Après le blocage des salaires, celui des loyers?

Il fallait s’y attendre. Le principe du saut d’index sur les salaires étant acquis, les syndicats ont immédiatement réclamé une riposte sur le front des loyers, au nom du pouvoir d’achat des travailleurs qui n’auraient pas à être sanctionnés deux fois par "une mesure injuste". Et si la N-VA ne veut pas entendre parler de cette extension de "l’effort de guerre" aux propriétaires, le CD&V et le MR seraient, eux, ouverts à l’idée. Ce serait de toute façon aux Régions d’en décider. Avec, on le devine, une propension à dire plutôt oui au sud du pays, et plutôt non au nord.

On se demande quand même de quoi on parle, et si tout cela est bien logique.

La compétitivité et l’économie belges gagneraient peut-être à des mesures structurelles un peu plus solides.

Passons le fait que d’inflation, il n’en est même pas question pour l’instant, et qu’il faudra probablement attendre plusieurs longs mois avant de sentir l’effet de ces mesures.

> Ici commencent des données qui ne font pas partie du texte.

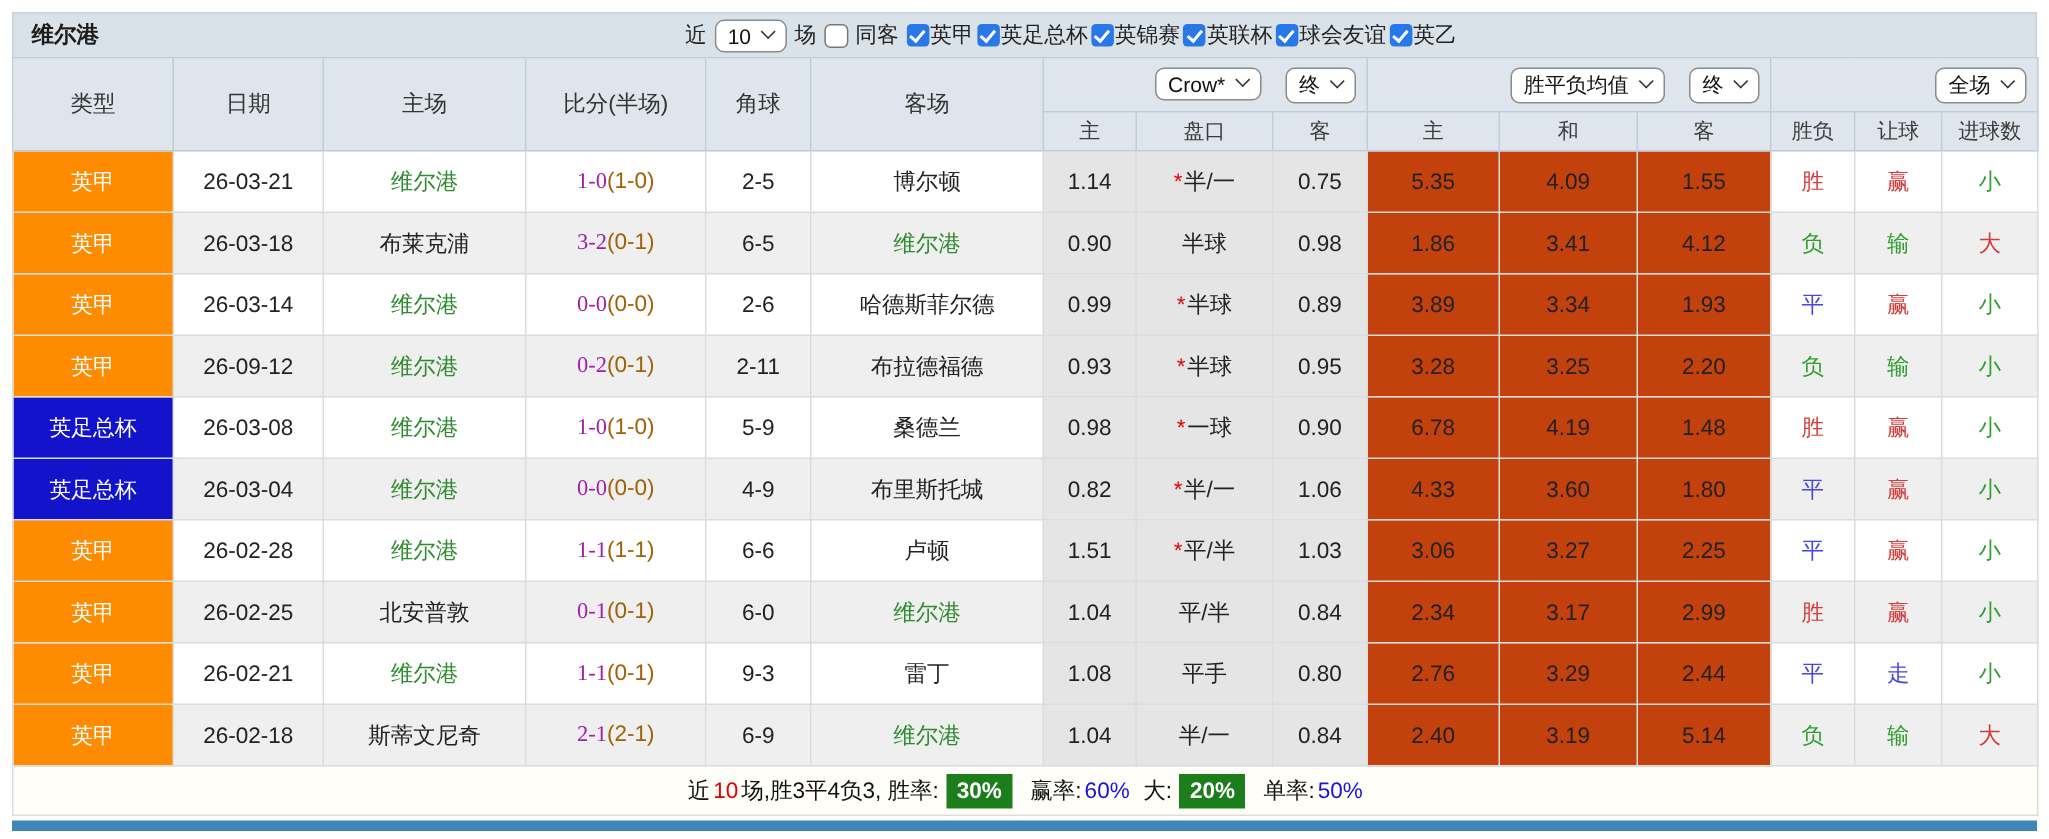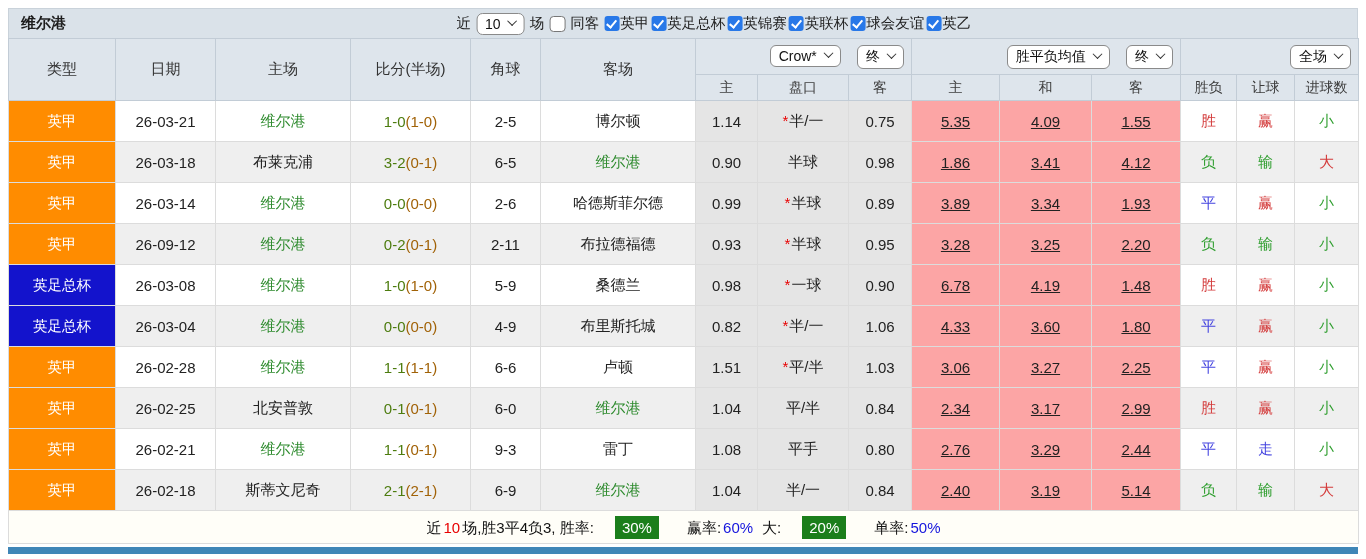--- a/index.html
+++ b/index.html
@@ -27,34 +27,34 @@
   table { border-collapse:collapse; table-layout:fixed; width:1350px; }
   thead th { background:#dee5ec; border:1px solid #c2ccd6; font-weight:normal; color:#333; text-align:center; }
   tr.h1 th { height:36px; font-size:15px; }
   tr.h2 th { height:26px; font-size:14px; color:#3c3c3c; }
   .selcell { white-space:nowrap;text-align:right; }
   .selcell .sel { margin:0 6px; }
 
   tbody td { border:1px solid #dcdcdc; text-align:center; height:41px; font-size:15px; color:#222; background:#fff; }
   tr.alt td { background:#efefef; }
   td.asia, tr.alt td.asia { background:#e5e5e5; }
-  td.eur,  tr.alt td.eur  { background:#fca5a5;text-decoration:underline; }
+  td.eur,  tr.alt td.eur  { background:#c2410c; }
   td.league { color:#fff; font-size:14.5px; }
   td.league.orange { background:#ff8c00; }
   td.league.blue   { background:#1313cc; }
   .team-green { color:#2e8b2e; }
-  .ft { color:#4d7c0f; }
+  .ft { color:#a21caf;font-family:Liberation Serif, serif; }
   .ht { color:#a16207; }
   .star { color:#e80000; margin-right:1px; }
   .res-red   { color:#d43c3c; }
   .res-green { color:#2e9e2e; }
   .res-blue  { color:#4646e0; }
 
   tfoot td { border:1px solid #dcdcdc; height:33px; text-align:center; font-size:15px; color:#111; background:#fffef8; }
-  .badge { display:inline-block; background:#1b7e1b; color:#fff; padding:3px 7px; margin:0 20px; }
+  .badge { display:inline-block; background:#1b7e1b; color:#fff; padding:3px 7px; margin:0 4px;font-weight:bold; }
   .bluenum { color:#1515dd; }
   .rednum  { color:#e80000; }
   tfoot .seg { margin:0 1px; }
   tfoot .gap { margin-left:8px; }
 
   .bottombar { height:7px; background:#3f86b7; margin-top:3px; }
 </style>
 </head>
 <body>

Passons aussi sur les arguments du syndicat des propriétaires qui, en bon lobby qu’il est, fait vibrer exactement les mêmes cordes (les petits pensionnés comptent sur leur complément de loyer pour vivre) que les syndicats des travailleurs (qui se saignent pour payer leur loyer), même si c’est pour obtenir le résultat contraire.

C’est oublier cette masse de propriétaires au travail, quelque part entre ces deux clichés mais largement majoritaire (70% de la population belge!), qui a largement profité de la baisse spectaculaire des taux hypothécaires pour refinancer ses crédits.

Finalement, c’est peut-être ça, la vraie mesure de relance. C’est en tout cas le credo de la Banque centrale européenne: abaisser les taux au maximum pour relancer l’économie et éloigner les risques de déflation. Mais en rognant les salaires et demain peut-être les loyers, ce gouvernement fait exactement le contraire, et cela au nom de la compétitivité et de la justice sociale. En lieu et place des sauts de puce dont il est question ici, la compétitivité et l’économie belges gagneraient peut-être à des mesures structurelles un peu plus solides qui pourraient durablement donner envie d’investir, de travailler, d’entreprendre et de consommer.